Machine learning analysis to classify nanoparticles from noisy spICP-TOFMS data†
Abstract
Single-particle inductively coupled plasma time-of-flight mass spectrometry (spICP-TOFMS) is a promising method for the quantification and classification of anthropogenic and natural nanoparticle (NP) types based on measured multi-elemental compositions of individual particles. However, spICP-TOFMS data shows systematic bias in the detected elemental compositions of particles as a function of particle size, composition, and analytical sensitivity.
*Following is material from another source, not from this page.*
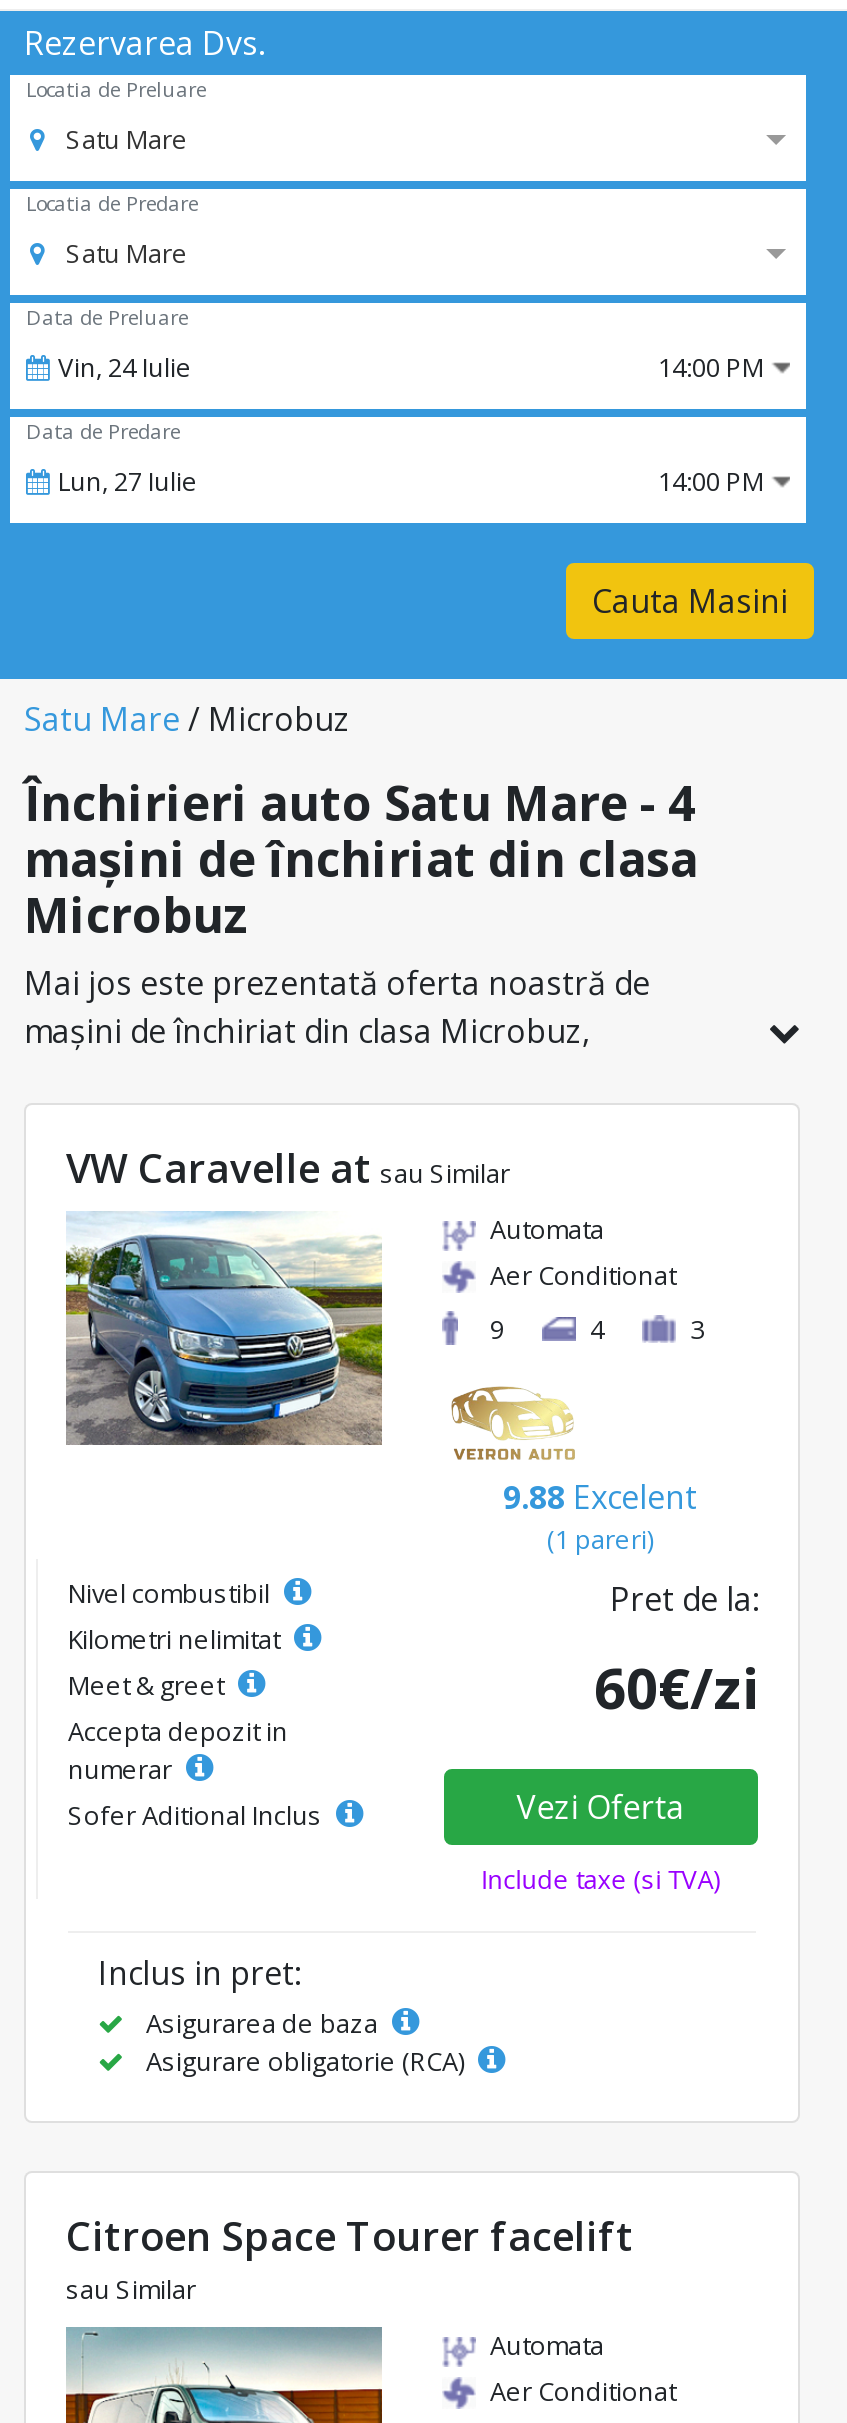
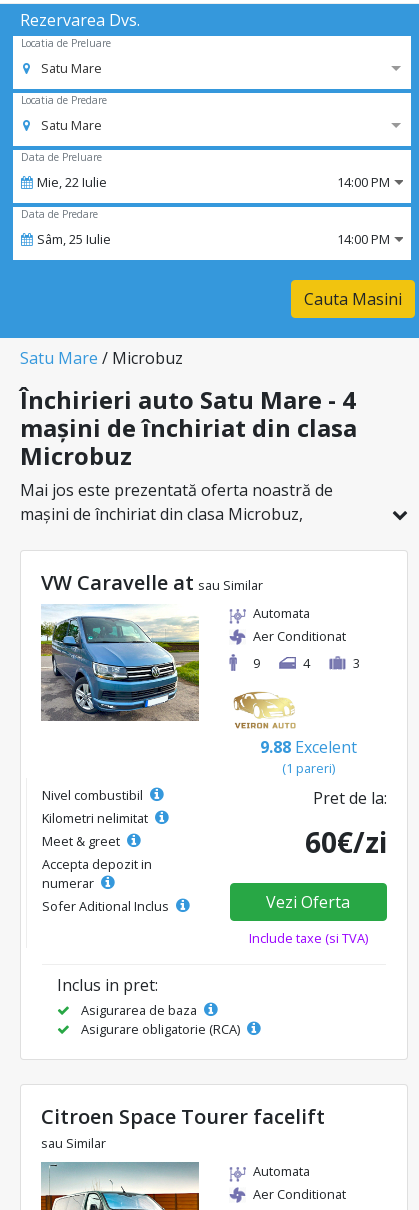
[58,349,192,385] Vin, 24 Iulie -> [37,173,107,191] Mie, 22 Iulie
[58,463,198,499] Lun, 27 Iulie -> [37,230,111,248] Sâm, 25 Iulie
To overcome the inherent bias of spICP-TOFMS data for the classification of NP types, we report a multi-stage semi-supervised machine learning (SSML) strategy. In our approach, systematic particle misclassifications are first found and then these “noise classes” are incorporated into the SSML model for the development of a second, more robust classification model. As a case study, we use cerium(IV) oxide, ferrocerium mischmetal, and bastnaesite mineral NPs as representatives for engineered (ENP), incidental (INP), and natural (NNP) nanoparticle types, and classify particles in mixed samples based on our final SSML model. This two-stage SSML model has a receiver operating characteristic area under the curve (ROC AUC) value of 0.979, and false-positive rates of 0.030, 0.001 and 0 for ENPs, INPs and NNPs, respectively. These low false-positive rates allow for accurate particle-type classification of mixed samples with variable number concentrations; here, we demonstrate particle-type quantification across more than two orders of magnitude. Overall, our two-stage SSML model for NP classification identifies and overcomes bias in spICP-TOFMS training data to provide a simple and robust approach for incorporation of machine learning models in spICP-TOFMS particle classification strategies.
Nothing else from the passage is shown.